Your copy should hold only the lines from the one containing "font-weight: bold ->" through the final line of the entries, exactly as written, with no pictures.

**Entries provided**
——

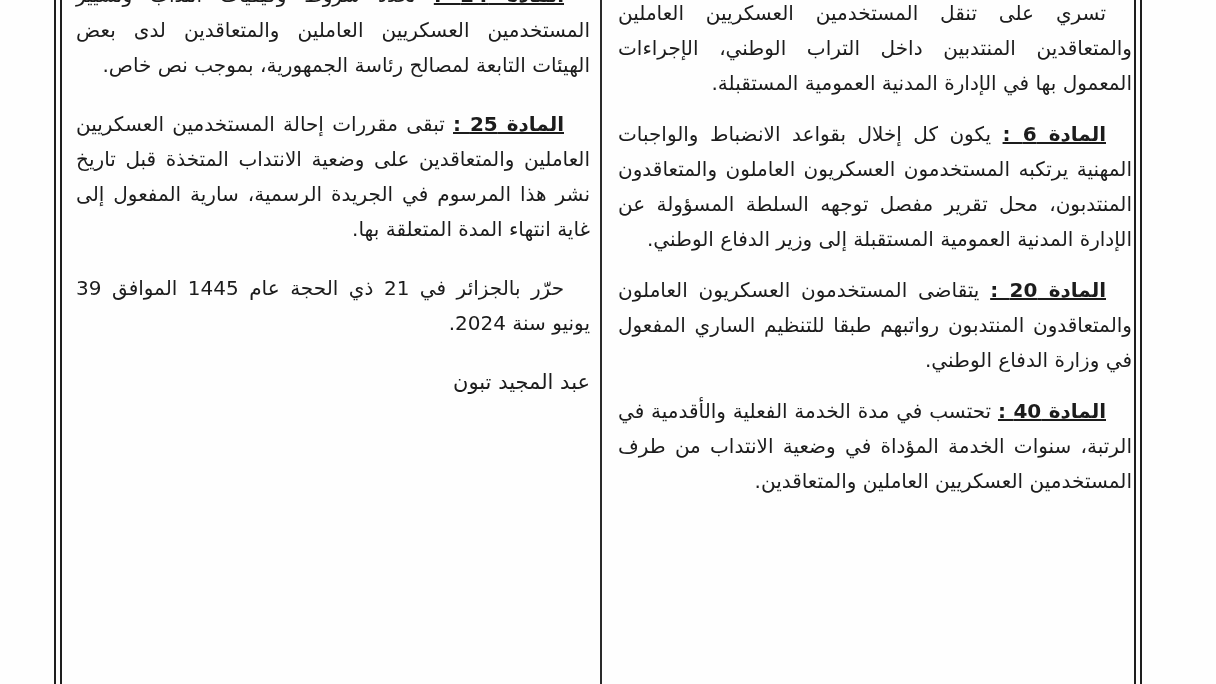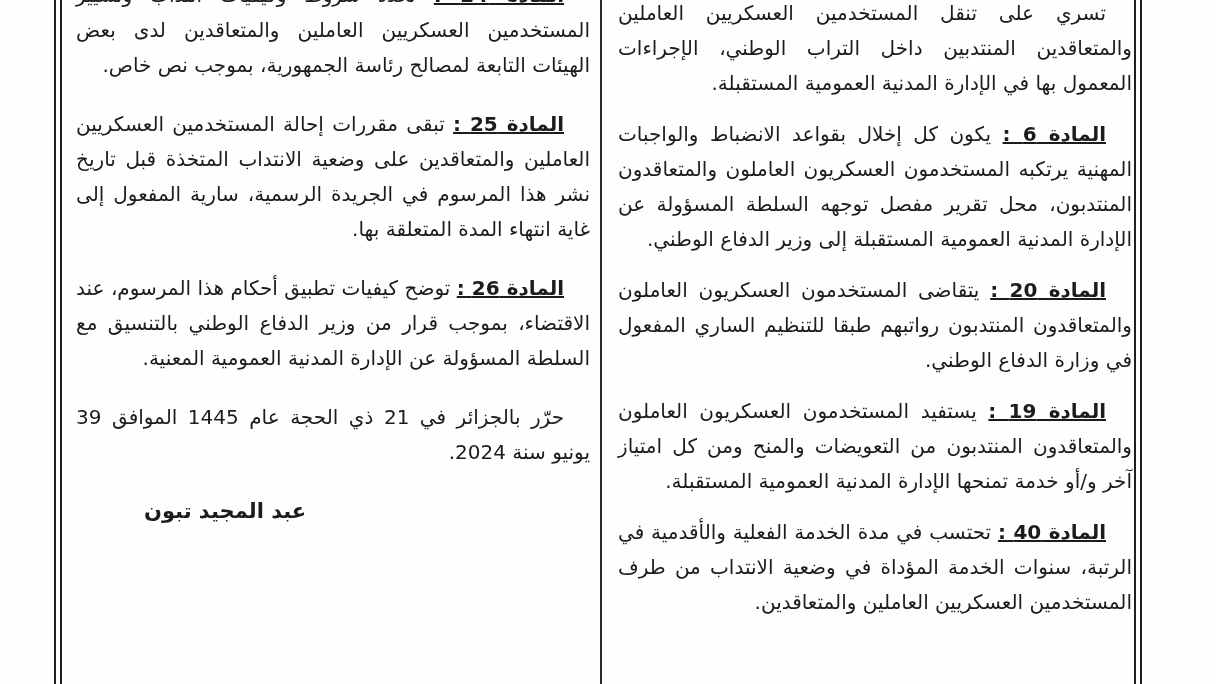"المادة 26 : توضح كيفيات" p { html: <p><span>المادة 26 :</span> <span>توضح كيفيات تطبيق أحكام هذا المرسوم، عند الاقتضاء، بموجب قرار من وزير الدفاع الوطني بالتنسيق مع السلطة المسؤولة عن الإدارة المدنية العمومية المعنية.</span></p> -> none }
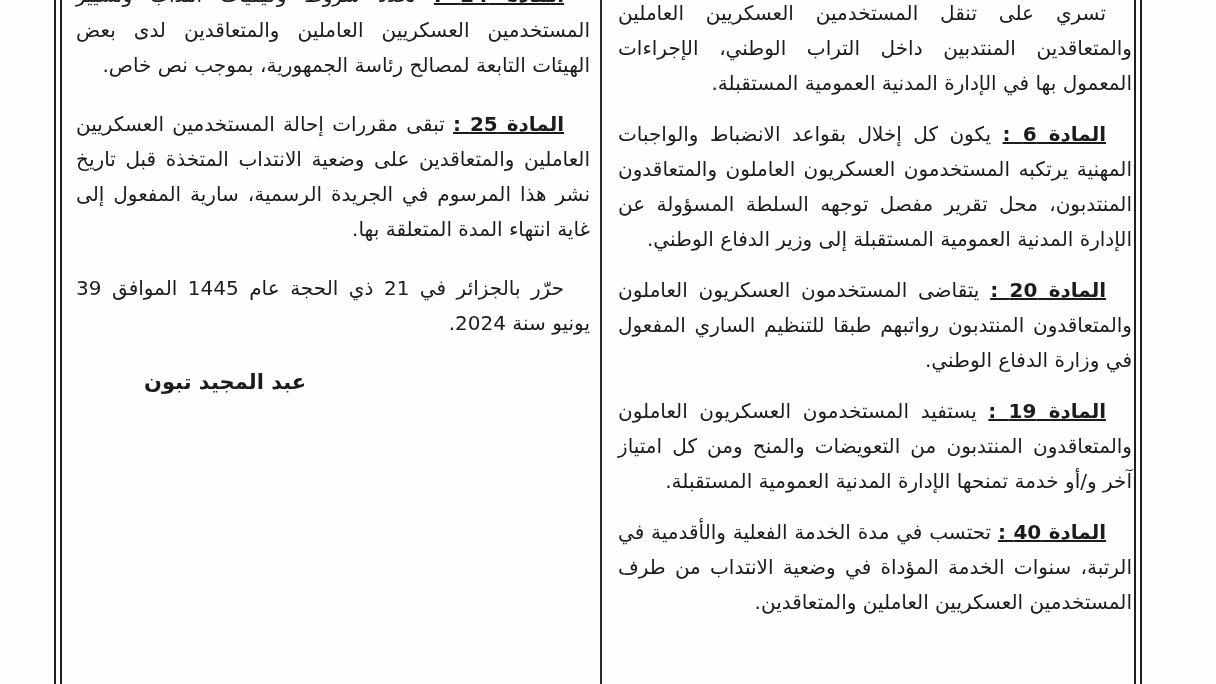"عبد المجيد تبون" .signature { font-weight: bold -> normal; text-align: left -> right }
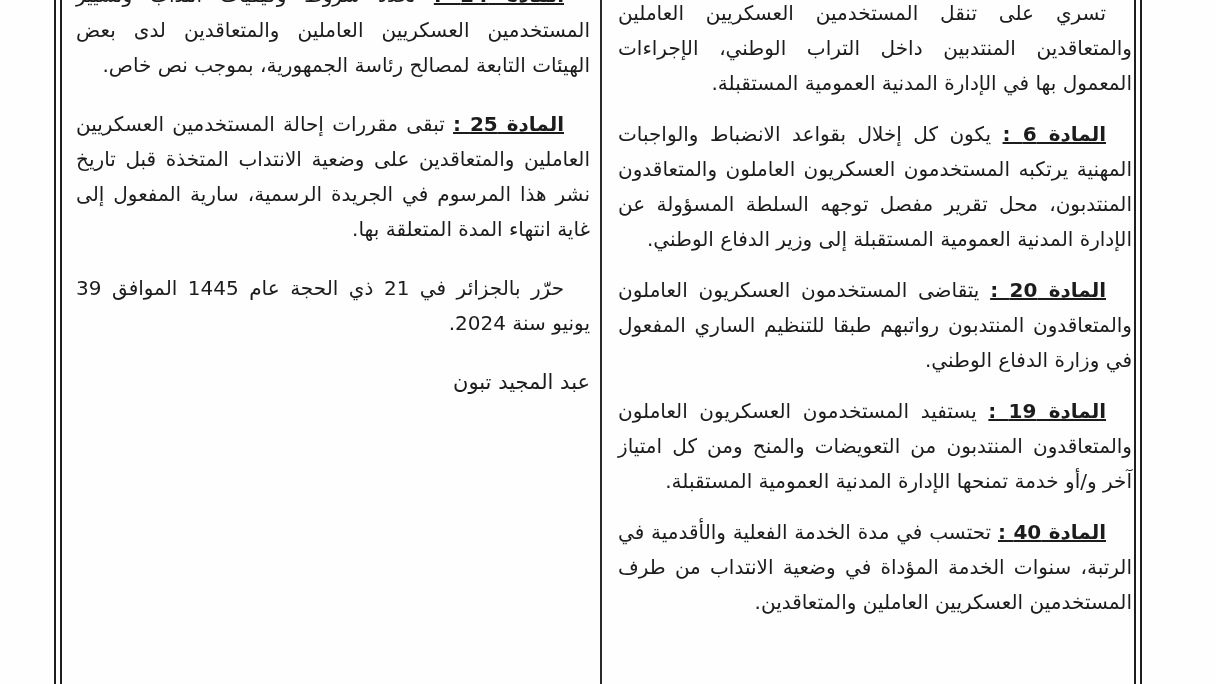"المادة 19 : يستفيد المستخدمون" p { html: <p><span>المادة 19 :</span> <span>يستفيد المستخدمون العسكريون العاملون والمتعاقدون المنتدبون من التعويضات والمنح ومن كل امتياز آخر و/أو خدمة تمنحها الإدارة المدنية العمومية المستقبلة.</span></p> -> none }
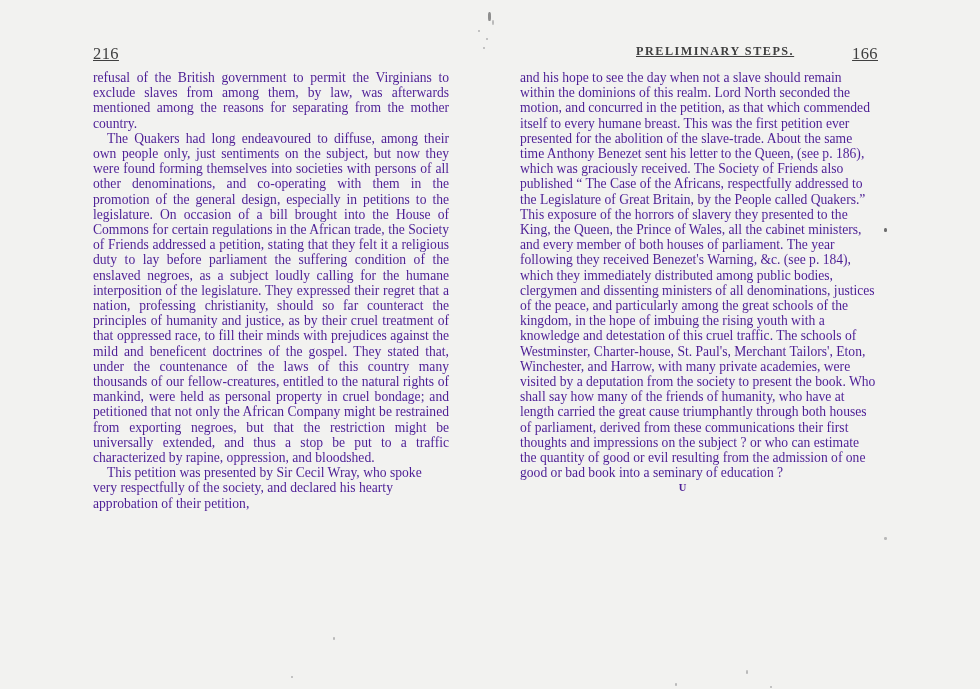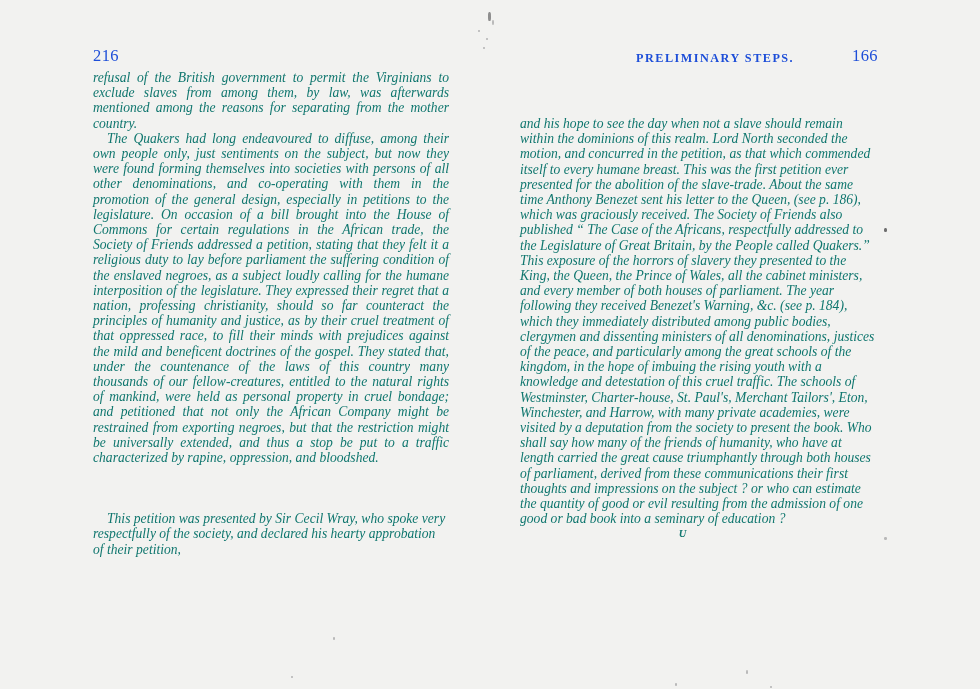"216" .running-head { align-items: flex-end -> flex-start; color: #1d4ed8 -> #404040; text-decoration: none -> underline }
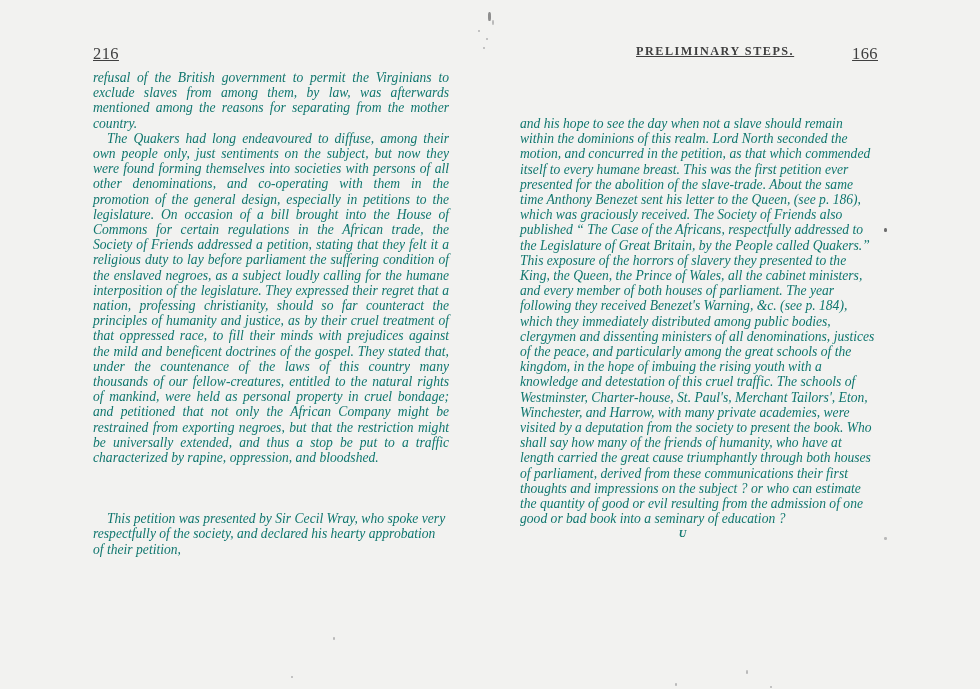"refusal of the British government" .text-column { color: #0f766e -> #4c1d95; font-style: italic -> none }
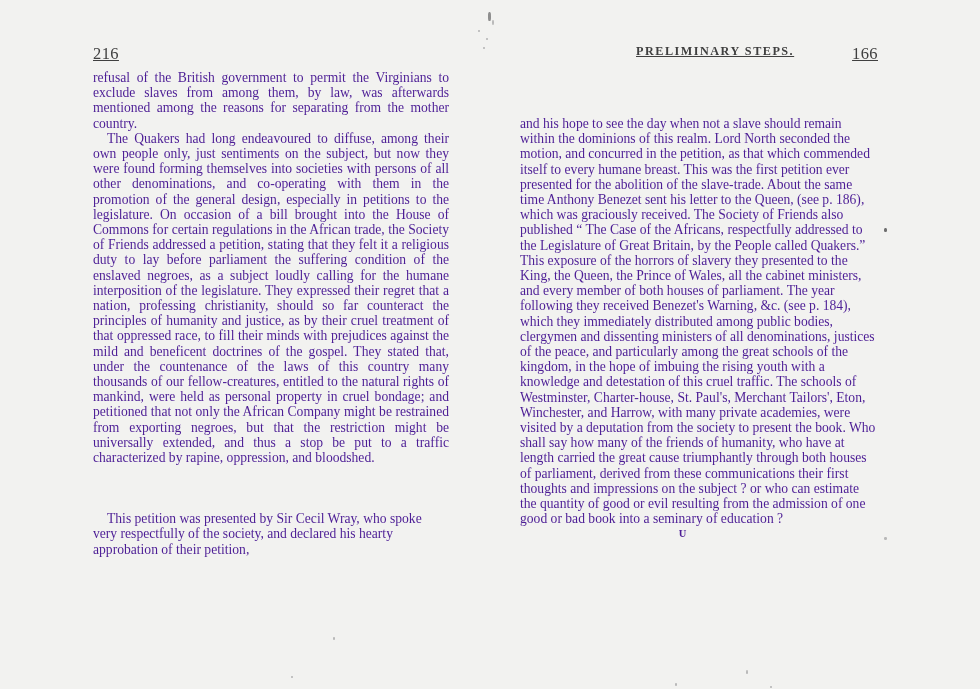"and his hope to see" .text-column p.last-para { margin-top: 46px -> none }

——

**Solved exercise**
"عبد المجيد تبون" .signature { font-weight: bold -> normal; text-align: left -> right }
"المادة 19 : يستفيد المستخدمون" p { html: <p><span>المادة 19 :</span> <span>يستفيد المستخدمون العسكريون العاملون والمتعاقدون المنتدبون من التعويضات والمنح ومن كل امتياز آخر و/أو خدمة تمنحها الإدارة المدنية العمومية المستقبلة.</span></p> -> none }
"216" .running-head { align-items: flex-end -> flex-start; color: #1d4ed8 -> #404040; text-decoration: none -> underline }
"refusal of the British government" .text-column { color: #0f766e -> #4c1d95; font-style: italic -> none }
"and his hope to see" .text-column p.last-para { margin-top: 46px -> none }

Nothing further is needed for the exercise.